### Listed entries
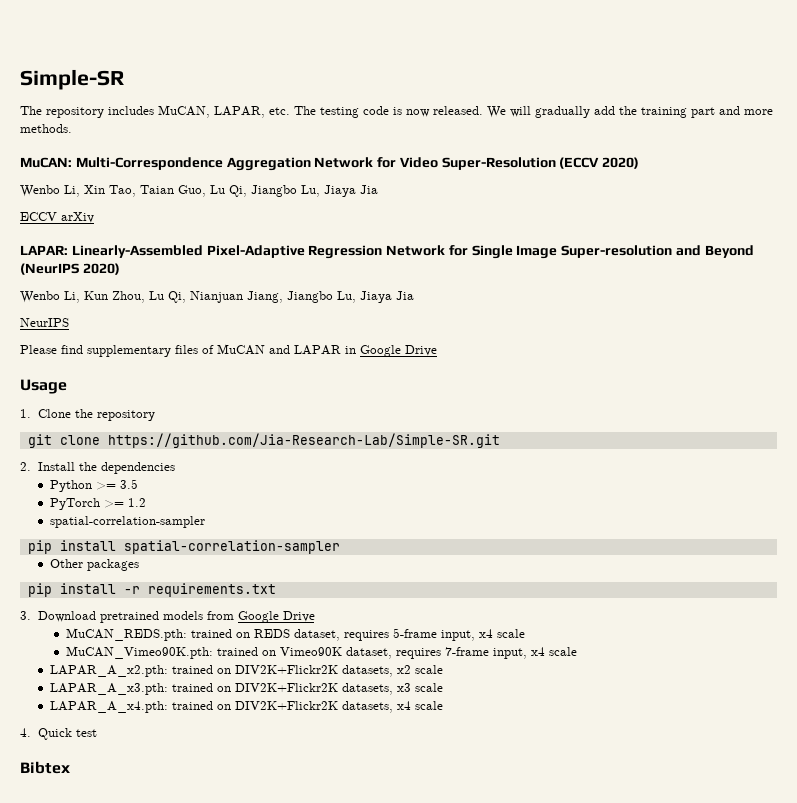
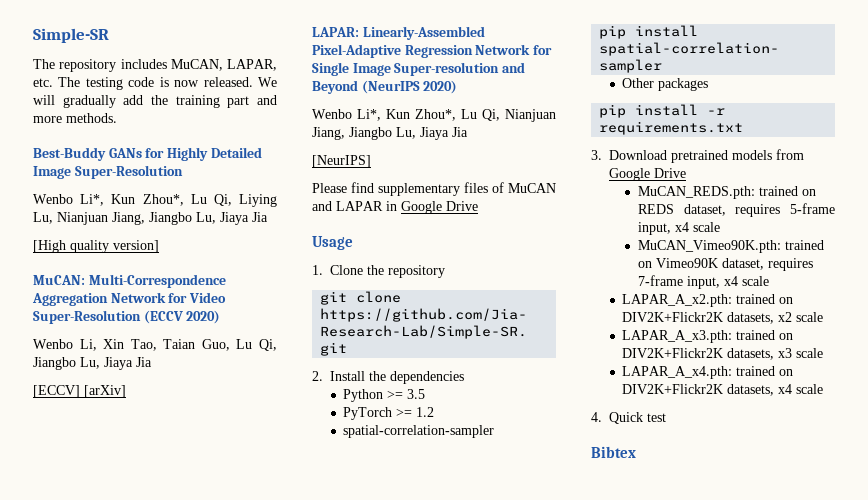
(72, 128) none -> [33,147,262,161] [33,165,183,179] [33,194,277,207] [33,212,268,225] [33,240,159,253] // Best-Buddy GANs for Highly Detailed Image Super-Resolution // Wenbo Li*, Kun Zhou*, Lu Qi, Liying Lu, Nianjuan Jiang, Jiangbo Lu, Jiaya Jia // [High quality version]
[20,212,94,223] ECCV arXiv -> [33,385,126,398] [ECCV] [arXiv]
[64,291,145,303] Li, Kun Zhou, -> [357,109,456,121] Li*, Kun Zhou*,
[20,318,69,327] NeurIPS -> [312,155,371,168] [NeurIPS]

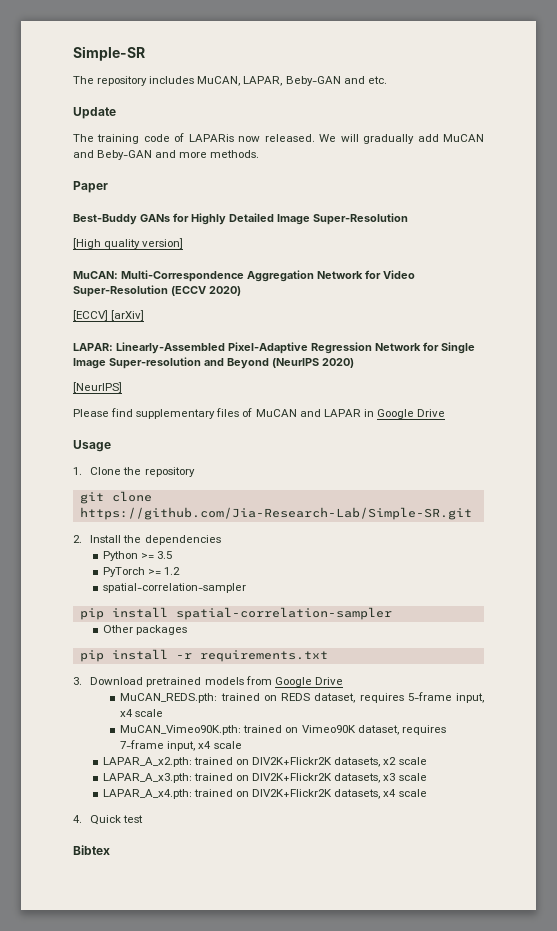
(277, 65) none -> [285,76,365,86] Beby-GAN and
[58,77,169,90] The testing code is -> [73,107,116,119] [73,133,234,144] // Update // The training code of LAPARis
[151,95,250,108] the training part -> [442,134,484,142] [73,150,153,160] MuCAN and Beby-GAN
(117, 118) none -> [73,181,108,193] // Paper
[33,194,277,207] [33,212,268,225] // Wenbo Li*, Kun Zhou*, Lu Qi, Liying Lu, Nianjuan Jiang, Jiangbo Lu, Jiaya Jia -> (408, 219) none
[33,339,277,351] [33,357,152,370] // Wenbo Li, Xin Tao, Taian Guo, Lu Qi, Jiangbo Lu, Jiaya Jia -> (241, 291) none
[312,109,556,122] [312,127,468,140] // Wenbo Li*, Kun Zhou*, Lu Qi, Nianjuan Jiang, Jiangbo Lu, Jiaya Jia -> (354, 363) none

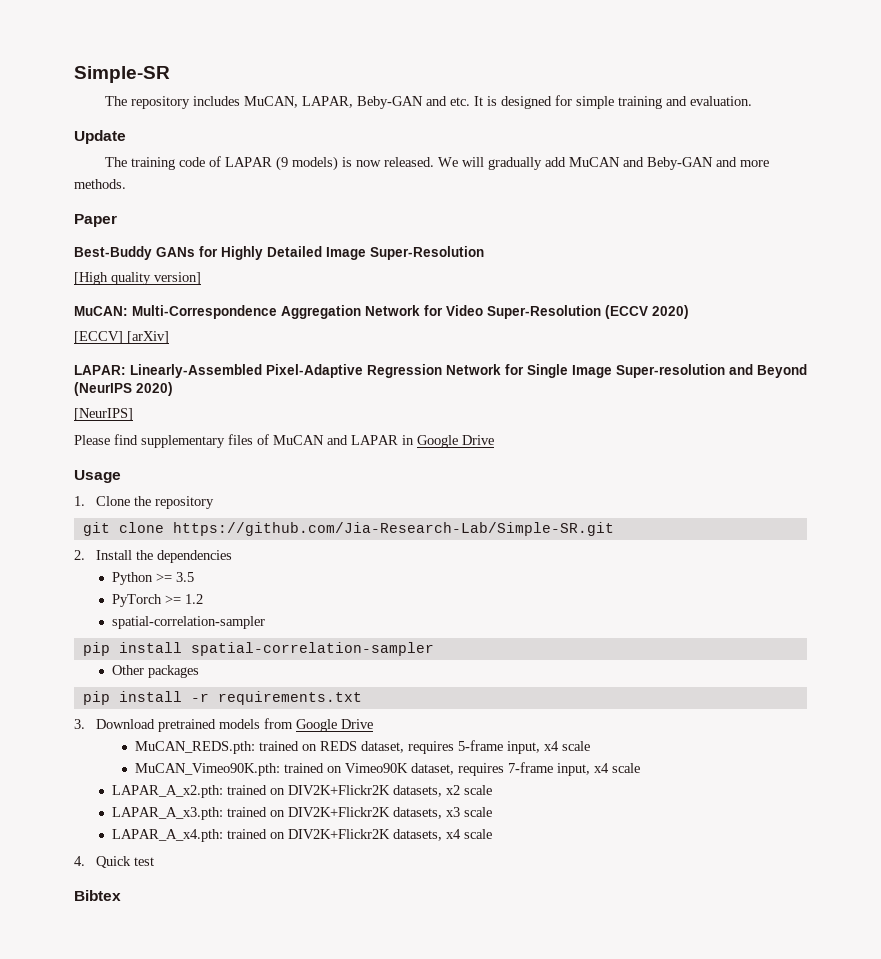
(387, 80) none -> [473,95,752,109] It is designed for simple training and evaluation.
[188,134,234,142] LAPARis -> [224,156,352,171] LAPAR (9 models) is

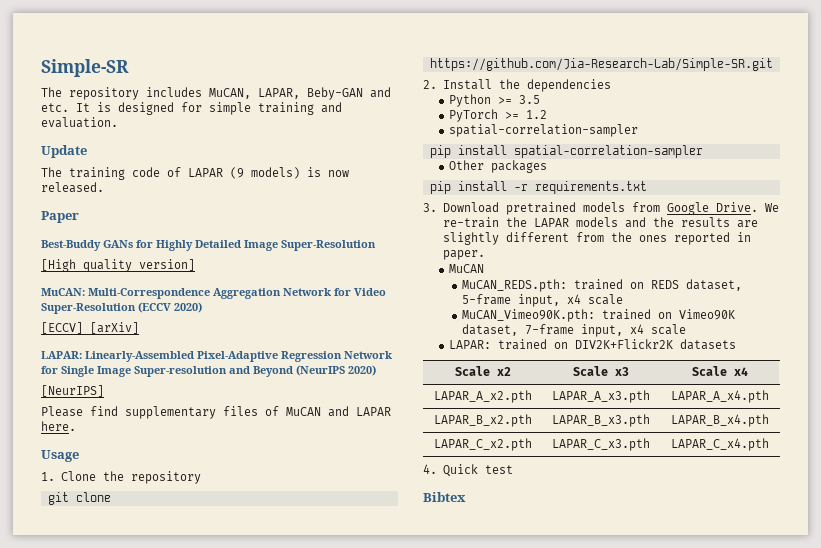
[437,157,769,170] [74,179,126,189] We will gradually add MuCAN and Beby-GAN and more methods. -> (104, 187) none
[402,435,494,448] in Google Drive -> [41,421,76,431] here.
[341,719,374,729] Drive -> [715,202,779,212] [442,217,758,228] [442,232,751,245] [442,250,485,260] [448,264,484,273] Drive. We re-train the LAPAR models and the results are slightly different from the ones reported in paper. // MuCAN
[407,741,454,754] requires -> (743, 285) none
[457,763,504,776] requires -> (519, 330) none
[112,785,443,798] LAPAR_A_x2.pth: trained on DIV2K+Flickr2K datasets, -> [448,339,736,350] [454,366,490,376] LAPAR: trained on DIV2K+Flickr2K datasets // Scale
[464,785,493,795] [112,807,493,820] [112,829,493,842] scale // LAPAR_A_x3.pth: trained on DIV2K+Flickr2K datasets, x3 scale // LAPAR_A_x4.pth: trained on DIV2K+Flickr2K datasets, x4 scale -> [573,366,629,376] [692,366,748,376] [433,390,532,403] [552,390,650,403] [671,390,769,403] [433,414,532,427] [552,414,650,427] [671,414,769,427] [433,438,532,451] [552,438,650,451] [671,438,769,451] | Scale x3 | Scale x4 // LAPAR_A_x2.pth | LAPAR_A_x3.pth | LAPAR_A_x4.pth // LAPAR_B_x2.pth | LAPAR_B_x3.pth | LAPAR_B_x4.pth // LAPAR_C_x2.pth | LAPAR_C_x3.pth | LAPAR_C_x4.pth

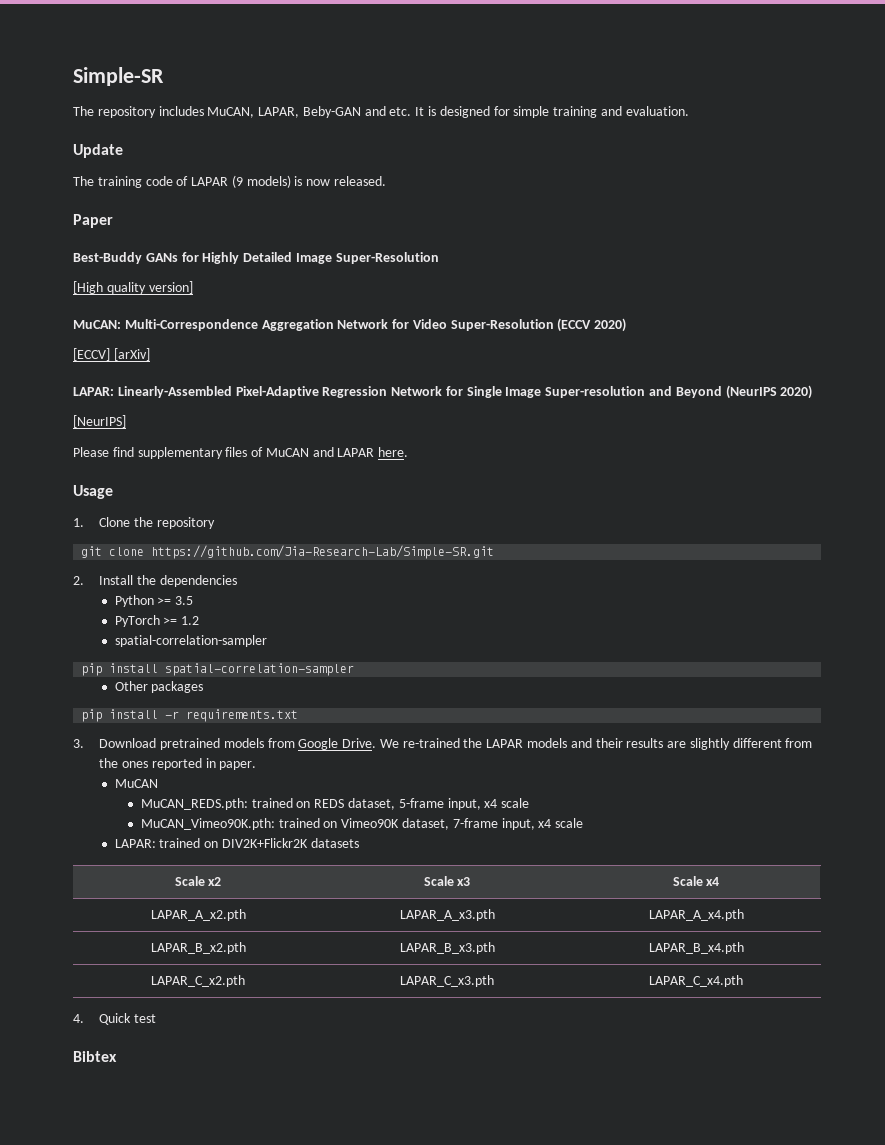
[442,217,499,228] re-train -> [402,738,460,748] re-trained
[652,217,674,227] the -> [595,738,623,748] their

### Task details
Going by the entries above, repeat exactly the lines that start at the line with "[151,95,250,108] the training" and go on through the line with "[112,785,443,798] LAPAR_A_x2.pth: trained". Pictures are not part of the copy.

### Answer section
[151,95,250,108] the training part -> [442,134,484,142] [73,150,153,160] MuCAN and Beby-GAN
(117, 118) none -> [73,181,108,193] // Paper
[33,194,277,207] [33,212,268,225] // Wenbo Li*, Kun Zhou*, Lu Qi, Liying Lu, Nianjuan Jiang, Jiangbo Lu, Jiaya Jia -> (408, 219) none
[33,339,277,351] [33,357,152,370] // Wenbo Li, Xin Tao, Taian Guo, Lu Qi, Jiangbo Lu, Jiaya Jia -> (241, 291) none
[312,109,556,122] [312,127,468,140] // Wenbo Li*, Kun Zhou*, Lu Qi, Nianjuan Jiang, Jiangbo Lu, Jiaya Jia -> (354, 363) none

(387, 80) none -> [473,95,752,109] It is designed for simple training and evaluation.
[188,134,234,142] LAPARis -> [224,156,352,171] LAPAR (9 models) is

[437,157,769,170] [74,179,126,189] We will gradually add MuCAN and Beby-GAN and more methods. -> (104, 187) none
[402,435,494,448] in Google Drive -> [41,421,76,431] here.
[341,719,374,729] Drive -> [715,202,779,212] [442,217,758,228] [442,232,751,245] [442,250,485,260] [448,264,484,273] Drive. We re-train the LAPAR models and the results are slightly different from the ones reported in paper. // MuCAN
[407,741,454,754] requires -> (743, 285) none
[457,763,504,776] requires -> (519, 330) none
[112,785,443,798] LAPAR_A_x2.pth: trained on DIV2K+Flickr2K datasets, -> [448,339,736,350] [454,366,490,376] LAPAR: trained on DIV2K+Flickr2K datasets // Scale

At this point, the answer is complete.